## Task goal
In the material below, pictures must be dropped. Repeat exactly, and only, the lines from the line with "font-size: 10px ->" to the line with "html: <a>Change display", both ends included.

## Study material
# # # #

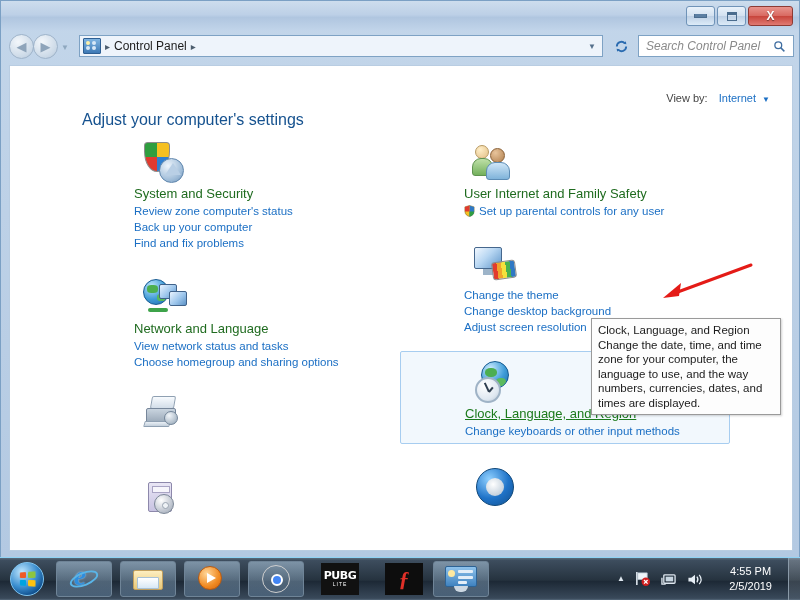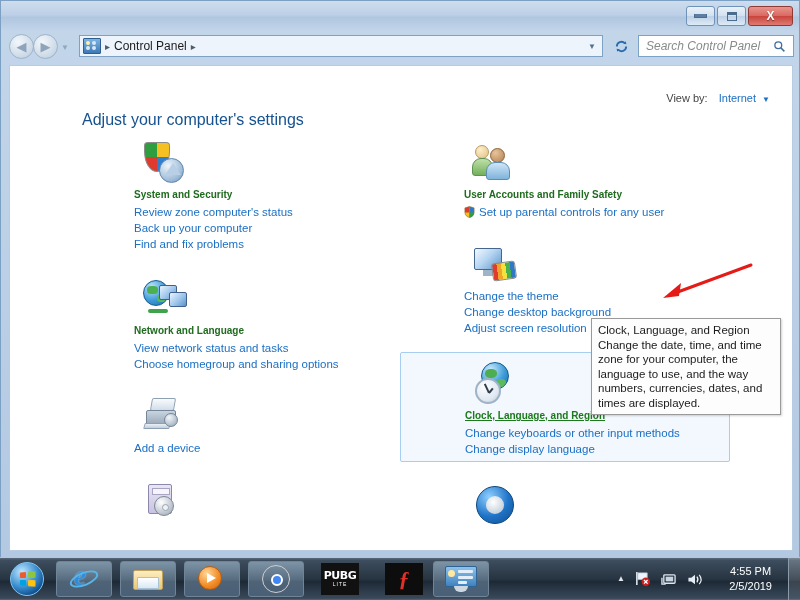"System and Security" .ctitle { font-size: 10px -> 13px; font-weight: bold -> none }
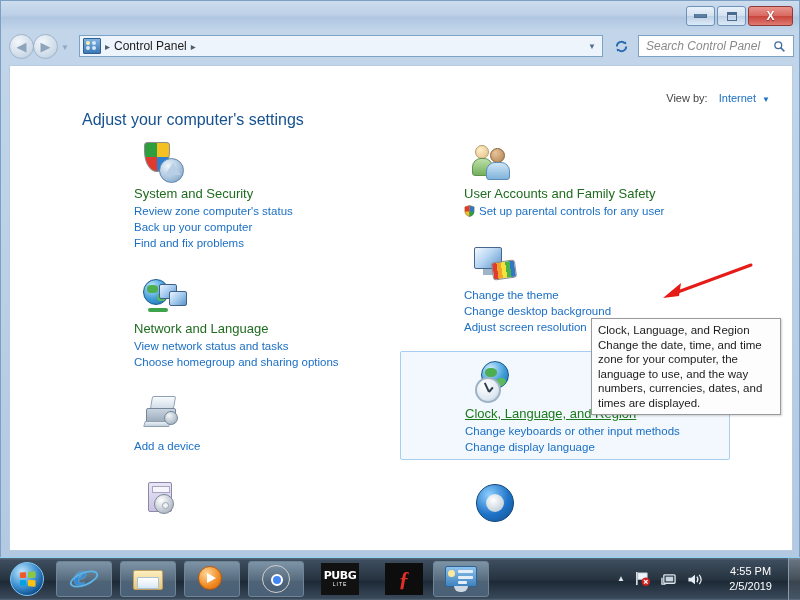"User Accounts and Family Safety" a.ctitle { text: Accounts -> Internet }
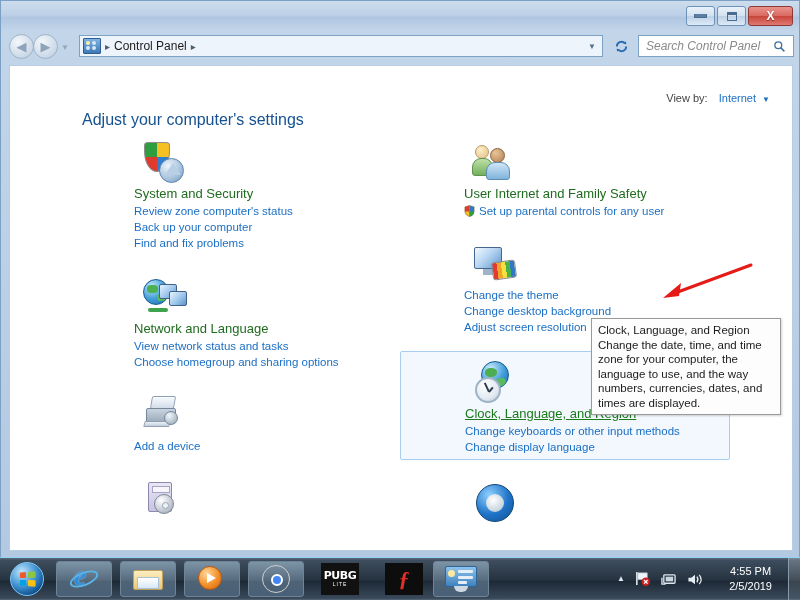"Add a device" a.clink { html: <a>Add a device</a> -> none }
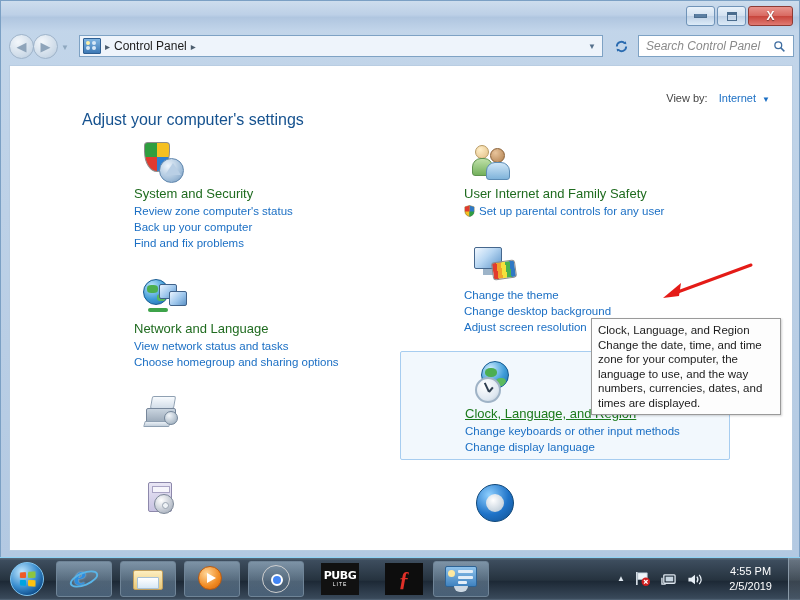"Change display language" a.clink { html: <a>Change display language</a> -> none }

# # # #

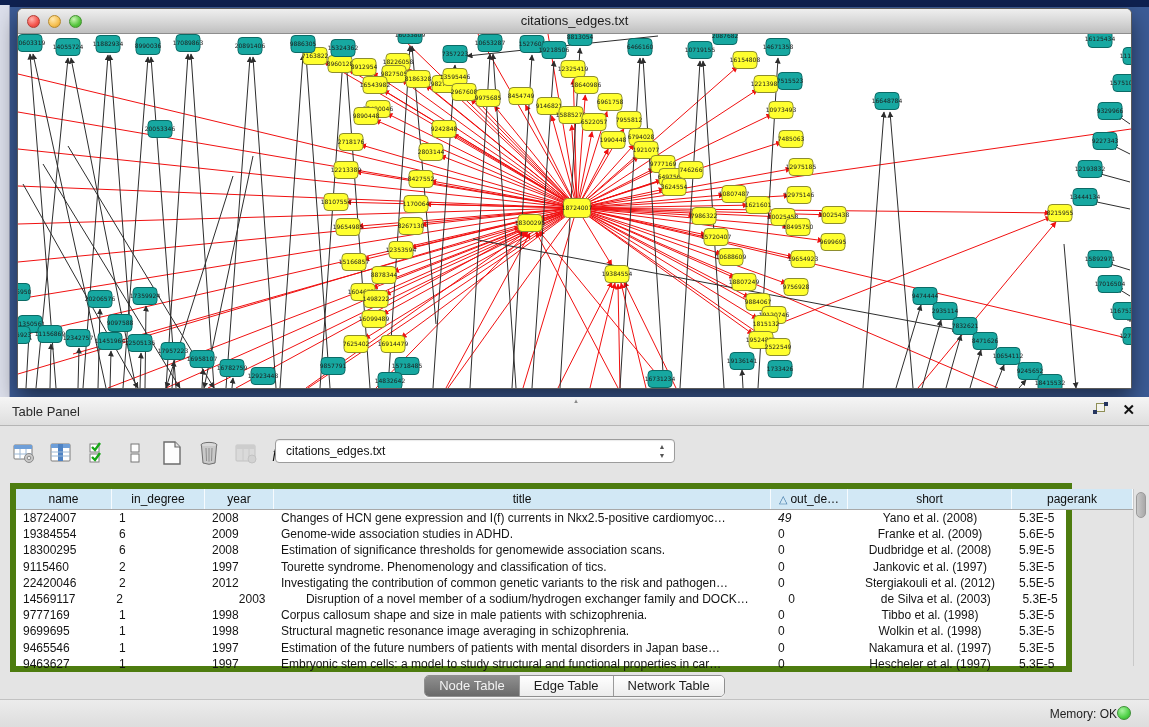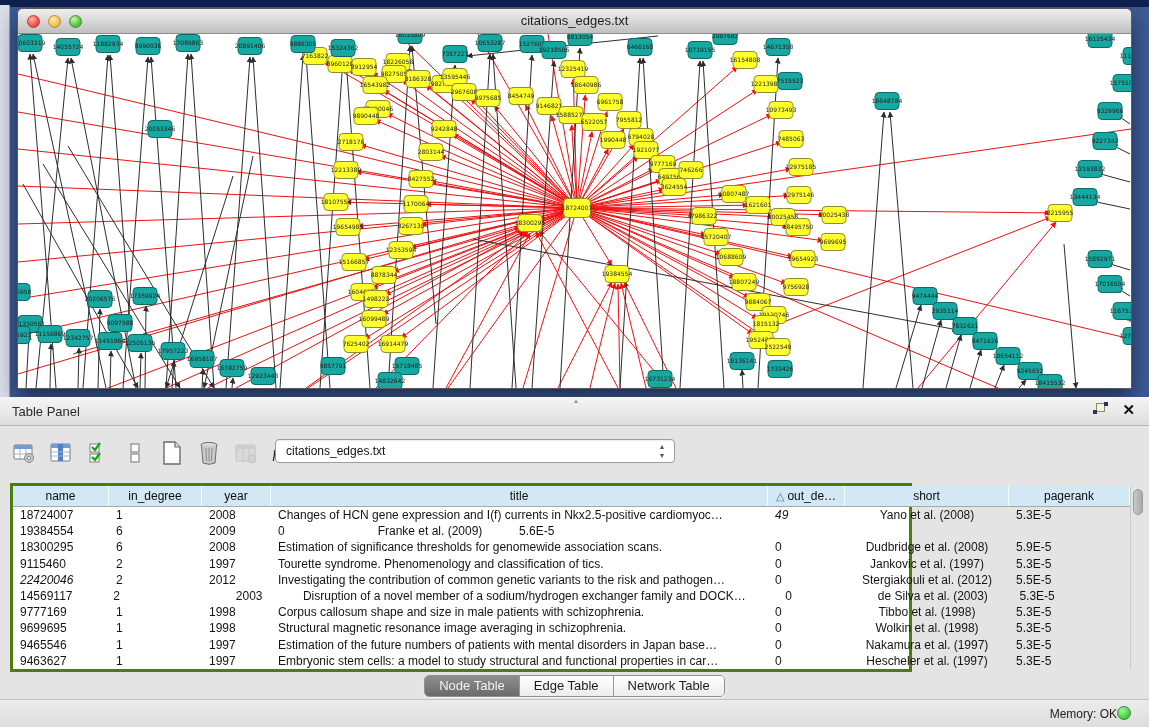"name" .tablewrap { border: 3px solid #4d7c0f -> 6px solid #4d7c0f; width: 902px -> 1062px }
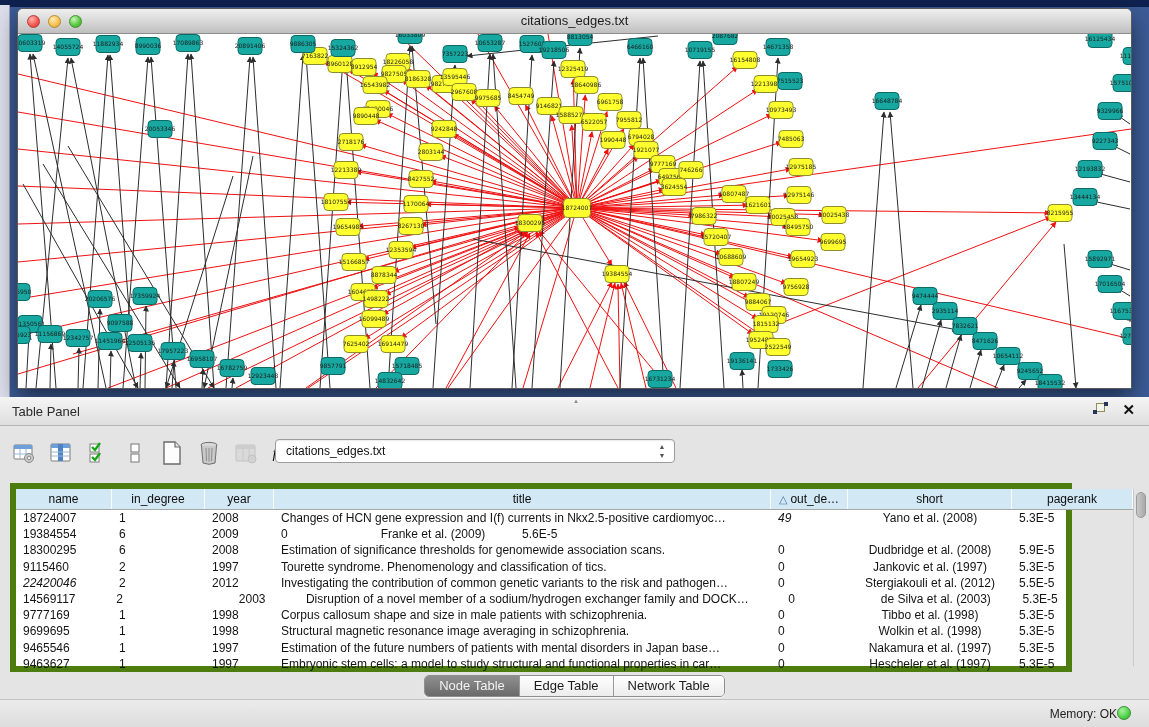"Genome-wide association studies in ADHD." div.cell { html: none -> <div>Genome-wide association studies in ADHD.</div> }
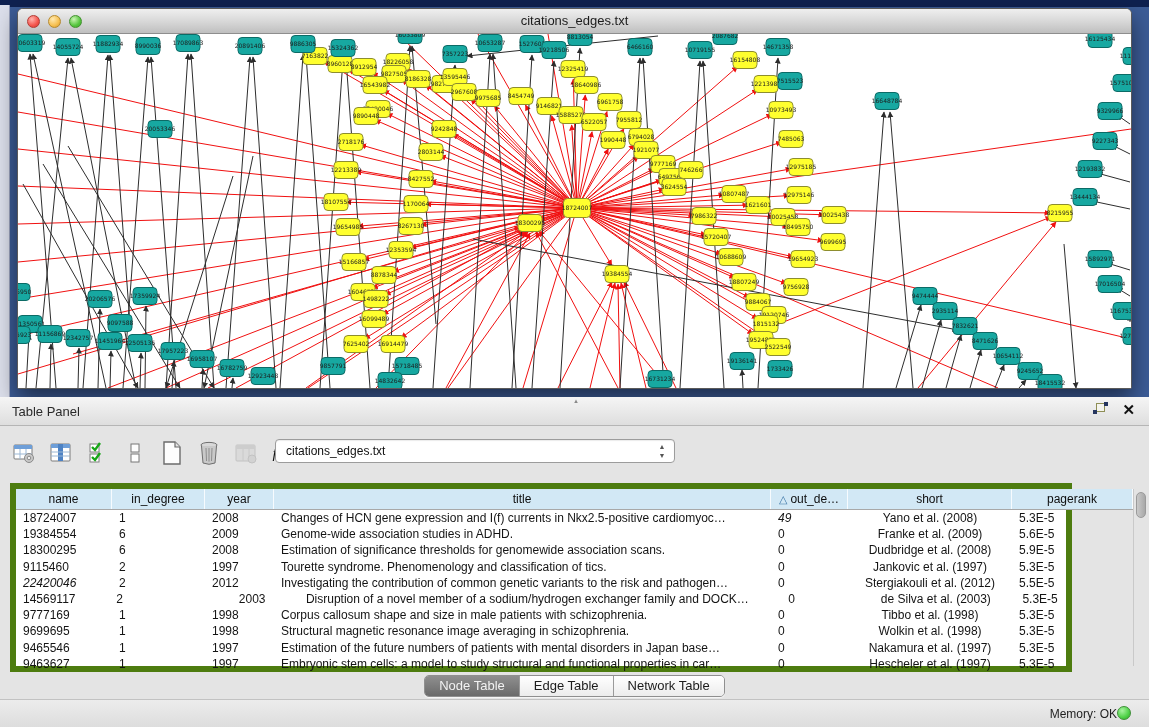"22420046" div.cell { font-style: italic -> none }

# # # #

## Reply
"System and Security" .ctitle { font-size: 10px -> 13px; font-weight: bold -> none }
"User Accounts and Family Safety" a.ctitle { text: Accounts -> Internet }
"Add a device" a.clink { html: <a>Add a device</a> -> none }
"Change display language" a.clink { html: <a>Change display language</a> -> none }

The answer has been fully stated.